- [Task]
Output only the lines below from the one holding "padding: 1px 4px" down to the one holding "color: #c2410c ->", both end lines included and every picture dropped.

- [Data under study]
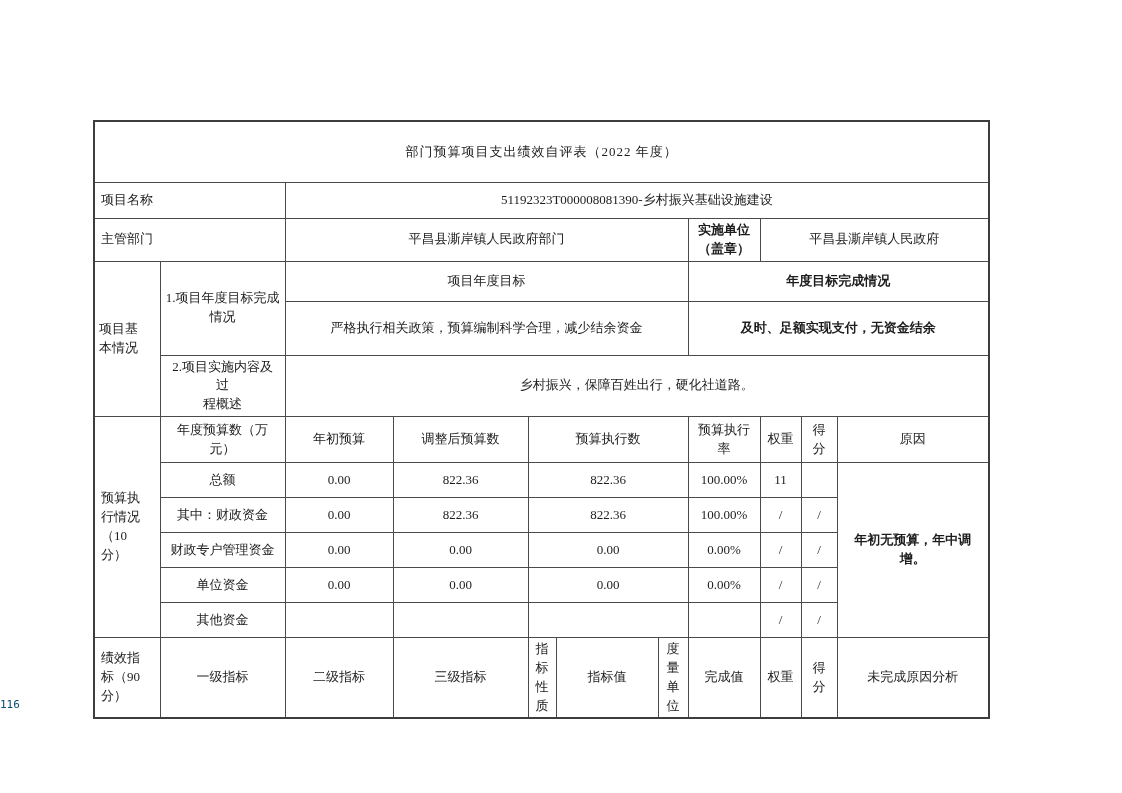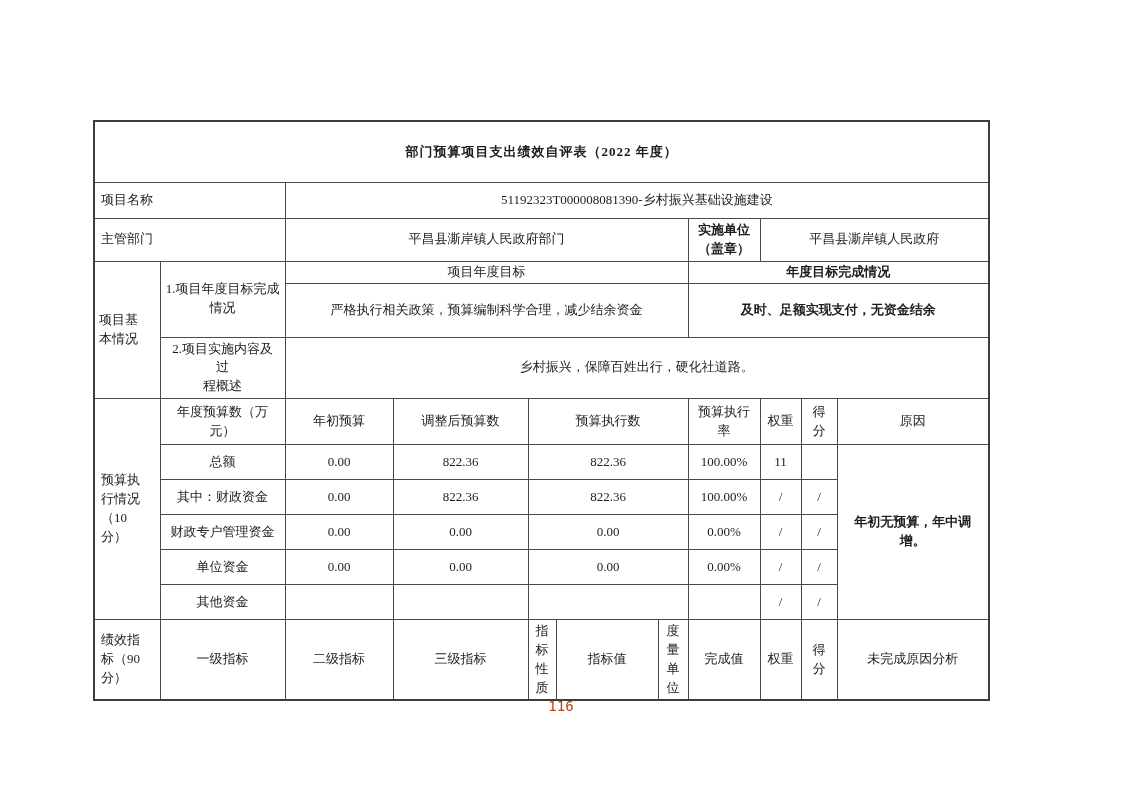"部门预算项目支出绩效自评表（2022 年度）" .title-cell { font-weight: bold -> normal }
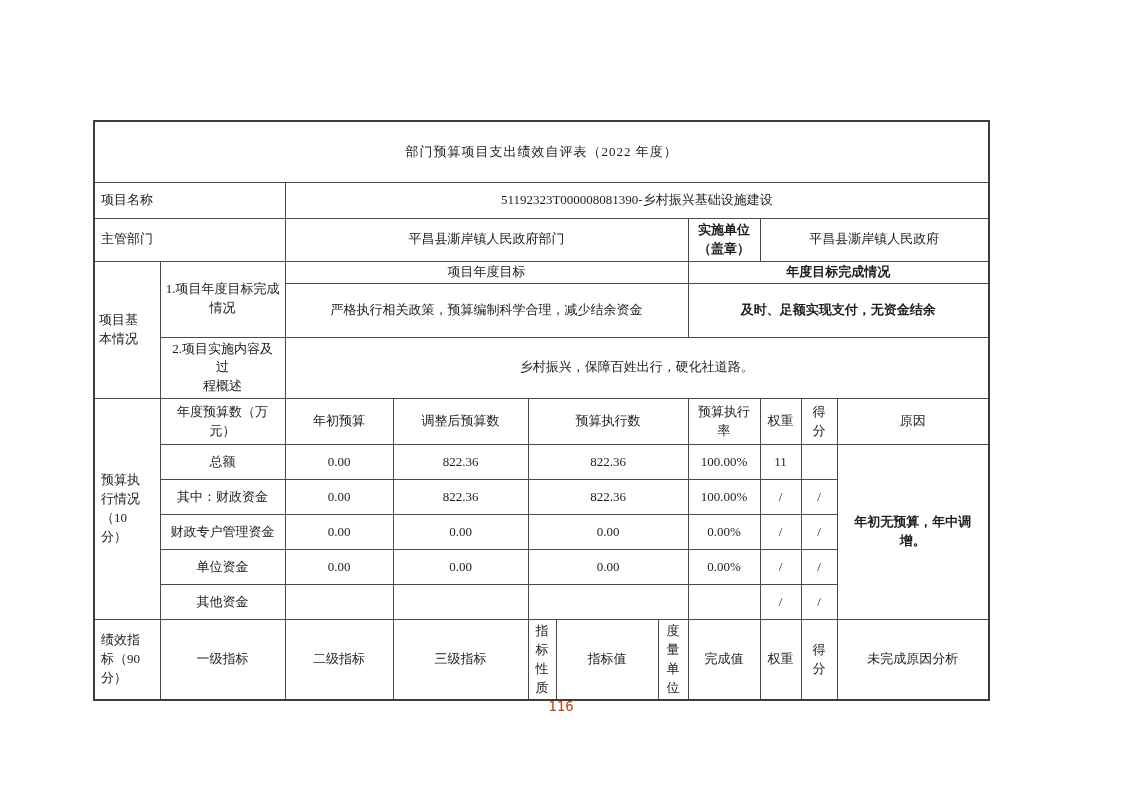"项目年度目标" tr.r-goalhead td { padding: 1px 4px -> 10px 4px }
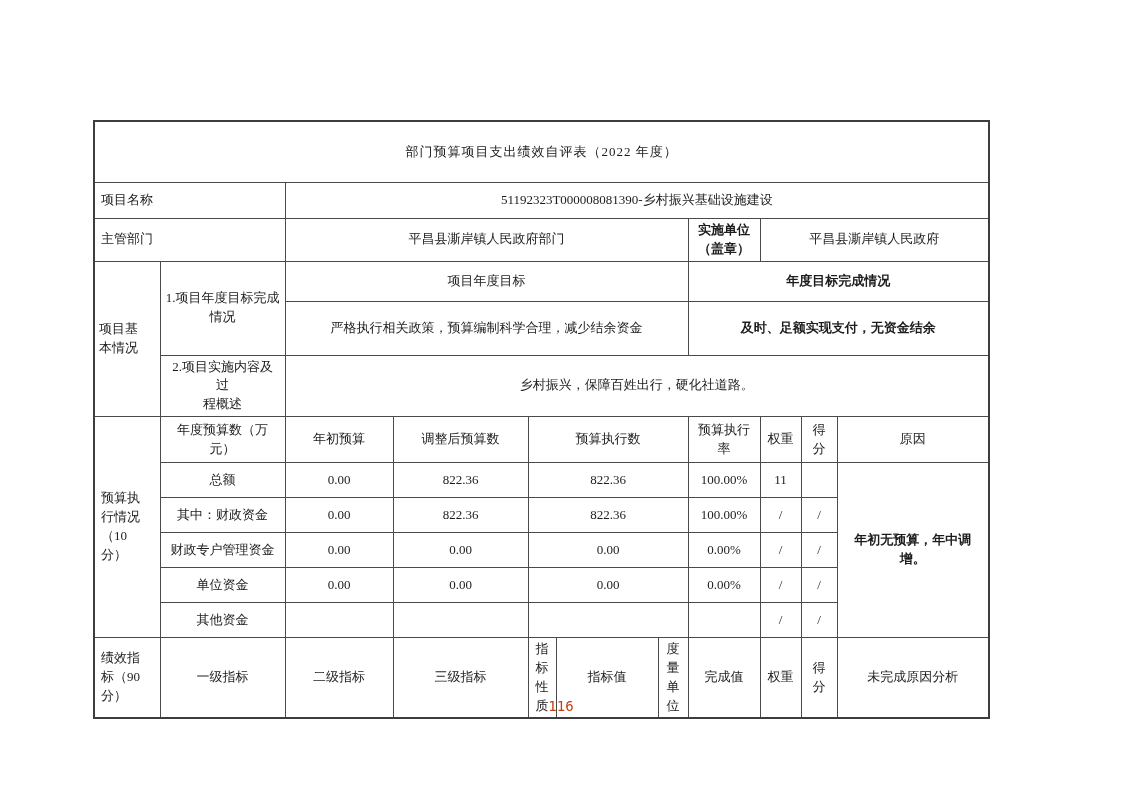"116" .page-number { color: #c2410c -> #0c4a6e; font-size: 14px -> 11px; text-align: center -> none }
...
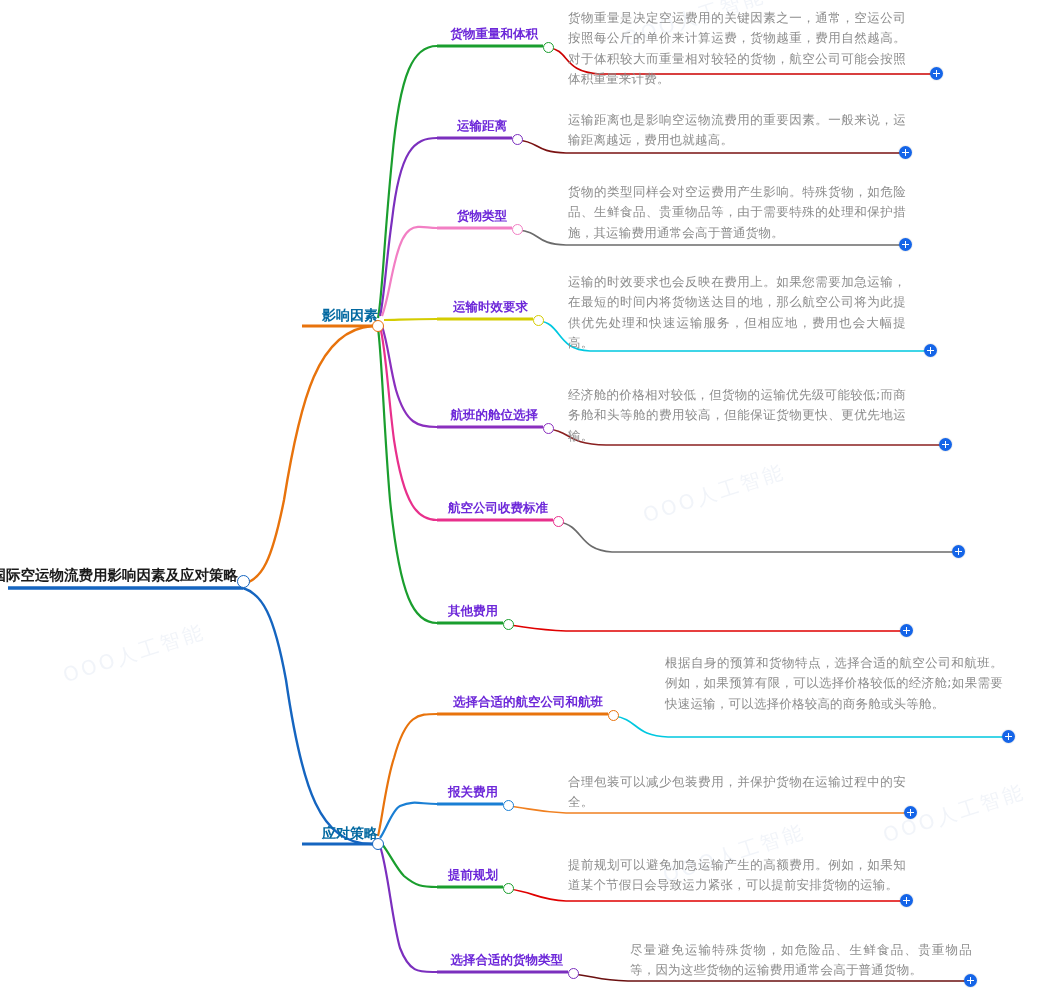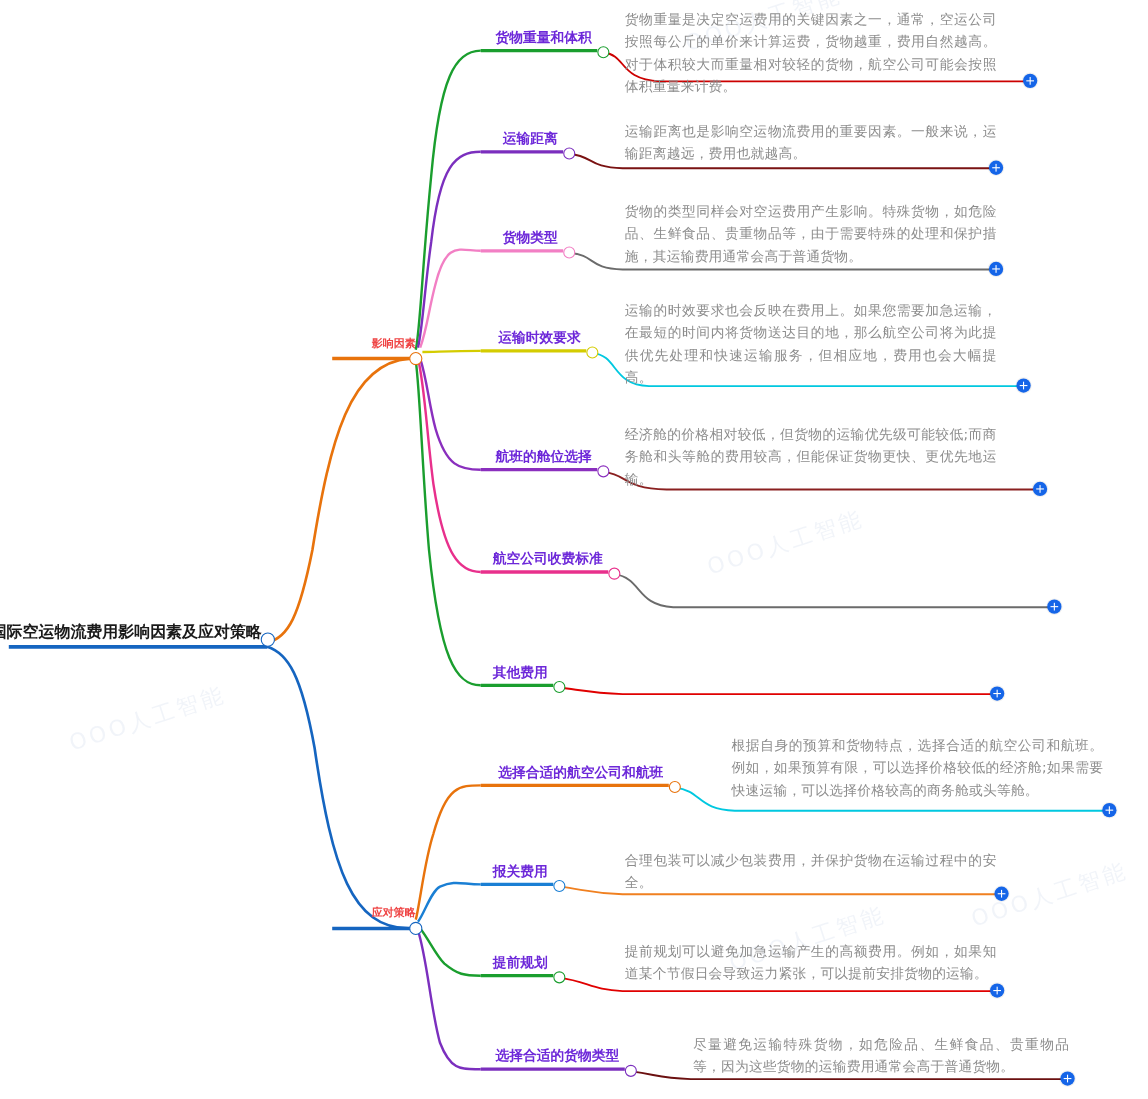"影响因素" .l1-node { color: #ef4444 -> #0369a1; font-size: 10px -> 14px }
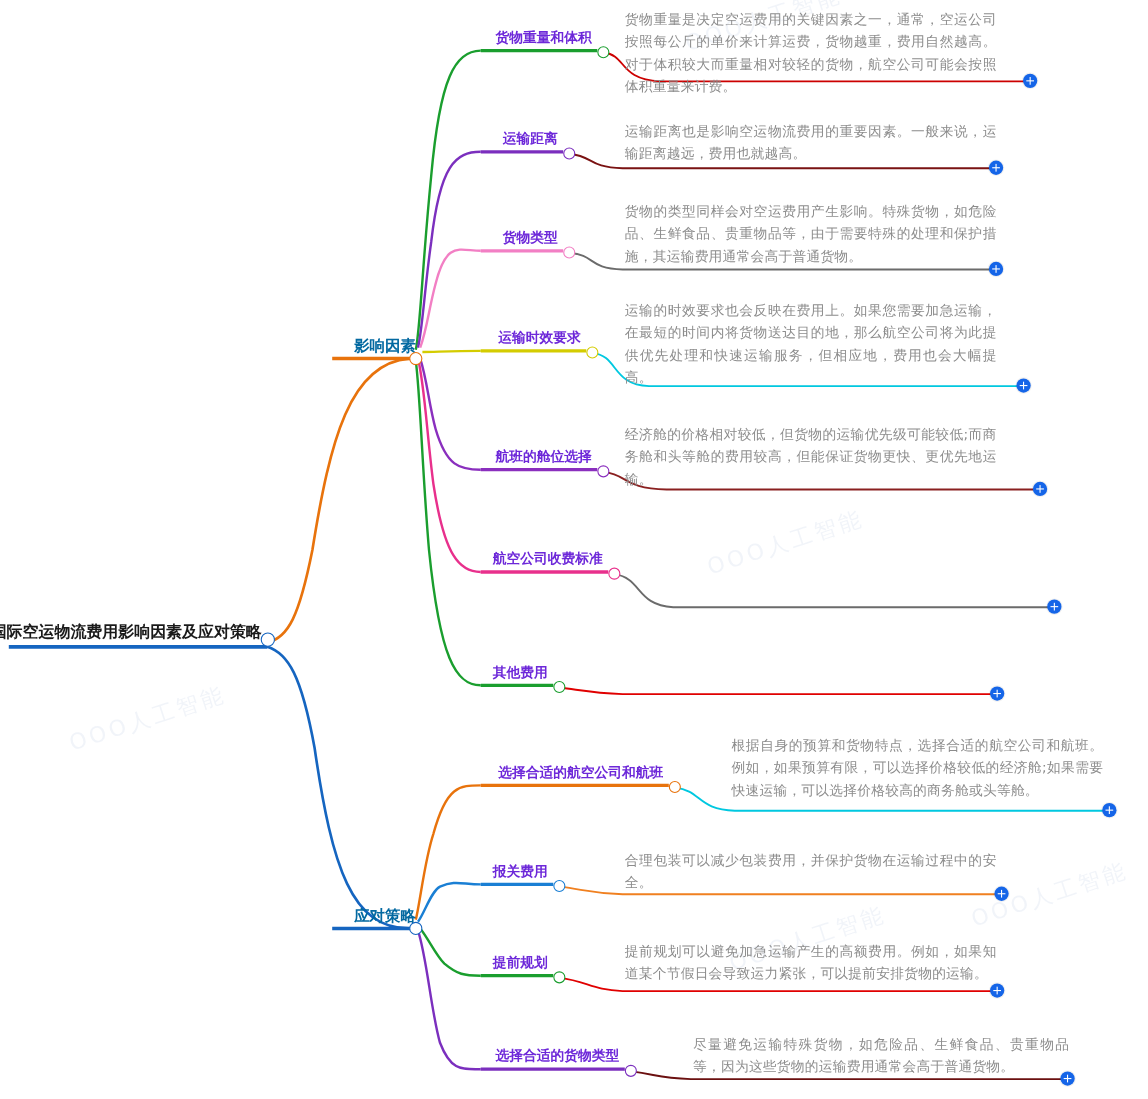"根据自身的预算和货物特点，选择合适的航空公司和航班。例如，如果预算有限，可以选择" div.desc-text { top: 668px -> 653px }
...
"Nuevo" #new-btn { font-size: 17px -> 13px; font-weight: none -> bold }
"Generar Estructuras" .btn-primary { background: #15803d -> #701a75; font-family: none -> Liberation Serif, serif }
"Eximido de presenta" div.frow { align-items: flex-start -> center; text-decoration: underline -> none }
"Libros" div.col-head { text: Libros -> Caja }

- [Your response]
"项目年度目标" tr.r-goalhead td { padding: 1px 4px -> 10px 4px }
"116" .page-number { color: #c2410c -> #0c4a6e; font-size: 14px -> 11px; text-align: center -> none }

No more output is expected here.